--- ENTRIES PROVIDED Enclosed Below ---
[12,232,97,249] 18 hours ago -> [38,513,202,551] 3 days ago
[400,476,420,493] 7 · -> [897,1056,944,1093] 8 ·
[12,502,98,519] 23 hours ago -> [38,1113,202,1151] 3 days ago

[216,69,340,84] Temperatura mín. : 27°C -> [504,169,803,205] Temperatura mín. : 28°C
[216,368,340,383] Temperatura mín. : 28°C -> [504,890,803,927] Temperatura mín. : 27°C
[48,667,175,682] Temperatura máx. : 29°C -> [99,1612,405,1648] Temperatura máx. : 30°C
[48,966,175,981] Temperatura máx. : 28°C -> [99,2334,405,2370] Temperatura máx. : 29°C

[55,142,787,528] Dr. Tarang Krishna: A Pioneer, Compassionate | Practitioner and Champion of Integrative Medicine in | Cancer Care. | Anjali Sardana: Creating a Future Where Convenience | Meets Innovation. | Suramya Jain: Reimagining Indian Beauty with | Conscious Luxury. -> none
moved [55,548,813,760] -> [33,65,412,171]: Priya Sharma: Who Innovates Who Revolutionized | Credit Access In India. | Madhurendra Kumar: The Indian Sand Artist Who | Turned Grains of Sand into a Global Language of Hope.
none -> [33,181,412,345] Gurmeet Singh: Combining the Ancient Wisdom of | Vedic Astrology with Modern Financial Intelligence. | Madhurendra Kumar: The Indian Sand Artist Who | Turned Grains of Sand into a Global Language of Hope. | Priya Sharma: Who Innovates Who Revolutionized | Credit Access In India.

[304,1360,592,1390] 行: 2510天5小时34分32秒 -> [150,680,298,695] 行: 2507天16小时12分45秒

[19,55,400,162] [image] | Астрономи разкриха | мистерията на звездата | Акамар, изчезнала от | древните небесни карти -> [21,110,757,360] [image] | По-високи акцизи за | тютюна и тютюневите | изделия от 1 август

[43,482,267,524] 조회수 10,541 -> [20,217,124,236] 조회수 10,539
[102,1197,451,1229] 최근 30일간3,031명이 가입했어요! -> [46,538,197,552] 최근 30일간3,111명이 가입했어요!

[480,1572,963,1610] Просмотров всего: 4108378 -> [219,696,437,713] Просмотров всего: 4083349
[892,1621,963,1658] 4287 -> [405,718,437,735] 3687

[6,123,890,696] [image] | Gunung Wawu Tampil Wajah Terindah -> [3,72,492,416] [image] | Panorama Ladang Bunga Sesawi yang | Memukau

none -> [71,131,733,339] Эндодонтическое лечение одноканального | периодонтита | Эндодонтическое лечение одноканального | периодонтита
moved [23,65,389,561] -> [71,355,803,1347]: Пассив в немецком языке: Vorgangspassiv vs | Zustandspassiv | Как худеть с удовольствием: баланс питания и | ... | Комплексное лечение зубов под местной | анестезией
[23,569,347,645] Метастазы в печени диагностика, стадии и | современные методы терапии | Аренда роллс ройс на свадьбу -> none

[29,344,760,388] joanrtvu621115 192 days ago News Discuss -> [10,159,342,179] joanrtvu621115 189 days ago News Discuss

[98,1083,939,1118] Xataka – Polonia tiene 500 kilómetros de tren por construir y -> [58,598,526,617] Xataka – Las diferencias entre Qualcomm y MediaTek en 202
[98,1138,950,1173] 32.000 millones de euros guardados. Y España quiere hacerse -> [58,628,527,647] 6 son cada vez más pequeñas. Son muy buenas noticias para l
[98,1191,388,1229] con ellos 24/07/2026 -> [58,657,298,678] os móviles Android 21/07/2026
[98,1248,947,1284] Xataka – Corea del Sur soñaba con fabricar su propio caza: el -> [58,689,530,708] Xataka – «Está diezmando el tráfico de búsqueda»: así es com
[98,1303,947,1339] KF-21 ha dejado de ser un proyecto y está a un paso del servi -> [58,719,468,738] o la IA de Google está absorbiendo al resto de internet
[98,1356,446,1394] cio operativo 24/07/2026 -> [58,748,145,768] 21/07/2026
--- End of Enclosed ENTRIES PROVIDED ---
■ **WHAT TO WORK ON**
Copy every line above without altering a word.

■ **SOLUTION**
[12,232,97,249] 18 hours ago -> [38,513,202,551] 3 days ago
[400,476,420,493] 7 · -> [897,1056,944,1093] 8 ·
[12,502,98,519] 23 hours ago -> [38,1113,202,1151] 3 days ago

[216,69,340,84] Temperatura mín. : 27°C -> [504,169,803,205] Temperatura mín. : 28°C
[216,368,340,383] Temperatura mín. : 28°C -> [504,890,803,927] Temperatura mín. : 27°C
[48,667,175,682] Temperatura máx. : 29°C -> [99,1612,405,1648] Temperatura máx. : 30°C
[48,966,175,981] Temperatura máx. : 28°C -> [99,2334,405,2370] Temperatura máx. : 29°C

[55,142,787,528] Dr. Tarang Krishna: A Pioneer, Compassionate | Practitioner and Champion of Integrative Medicine in | Cancer Care. | Anjali Sardana: Creating a Future Where Convenience | Meets Innovation. | Suramya Jain: Reimagining Indian Beauty with | Conscious Luxury. -> none
moved [55,548,813,760] -> [33,65,412,171]: Priya Sharma: Who Innovates Who Revolutionized | Credit Access In India. | Madhurendra Kumar: The Indian Sand Artist Who | Turned Grains of Sand into a Global Language of Hope.
none -> [33,181,412,345] Gurmeet Singh: Combining the Ancient Wisdom of | Vedic Astrology with Modern Financial Intelligence. | Madhurendra Kumar: The Indian Sand Artist Who | Turned Grains of Sand into a Global Language of Hope. | Priya Sharma: Who Innovates Who Revolutionized | Credit Access In India.

[304,1360,592,1390] 行: 2510天5小时34分32秒 -> [150,680,298,695] 行: 2507天16小时12分45秒

[19,55,400,162] [image] | Астрономи разкриха | мистерията на звездата | Акамар, изчезнала от | древните небесни карти -> [21,110,757,360] [image] | По-високи акцизи за | тютюна и тютюневите | изделия от 1 август

[43,482,267,524] 조회수 10,541 -> [20,217,124,236] 조회수 10,539
[102,1197,451,1229] 최근 30일간3,031명이 가입했어요! -> [46,538,197,552] 최근 30일간3,111명이 가입했어요!

[480,1572,963,1610] Просмотров всего: 4108378 -> [219,696,437,713] Просмотров всего: 4083349
[892,1621,963,1658] 4287 -> [405,718,437,735] 3687

[6,123,890,696] [image] | Gunung Wawu Tampil Wajah Terindah -> [3,72,492,416] [image] | Panorama Ladang Bunga Sesawi yang | Memukau

none -> [71,131,733,339] Эндодонтическое лечение одноканального | периодонтита | Эндодонтическое лечение одноканального | периодонтита
moved [23,65,389,561] -> [71,355,803,1347]: Пассив в немецком языке: Vorgangspassiv vs | Zustandspassiv | Как худеть с удовольствием: баланс питания и | ... | Комплексное лечение зубов под местной | анестезией
[23,569,347,645] Метастазы в печени диагностика, стадии и | современные методы терапии | Аренда роллс ройс на свадьбу -> none

[29,344,760,388] joanrtvu621115 192 days ago News Discuss -> [10,159,342,179] joanrtvu621115 189 days ago News Discuss

[98,1083,939,1118] Xataka – Polonia tiene 500 kilómetros de tren por construir y -> [58,598,526,617] Xataka – Las diferencias entre Qualcomm y MediaTek en 202
[98,1138,950,1173] 32.000 millones de euros guardados. Y España quiere hacerse -> [58,628,527,647] 6 son cada vez más pequeñas. Son muy buenas noticias para l
[98,1191,388,1229] con ellos 24/07/2026 -> [58,657,298,678] os móviles Android 21/07/2026
[98,1248,947,1284] Xataka – Corea del Sur soñaba con fabricar su propio caza: el -> [58,689,530,708] Xataka – «Está diezmando el tráfico de búsqueda»: así es com
[98,1303,947,1339] KF-21 ha dejado de ser un proyecto y está a un paso del servi -> [58,719,468,738] o la IA de Google está absorbiendo al resto de internet
[98,1356,446,1394] cio operativo 24/07/2026 -> [58,748,145,768] 21/07/2026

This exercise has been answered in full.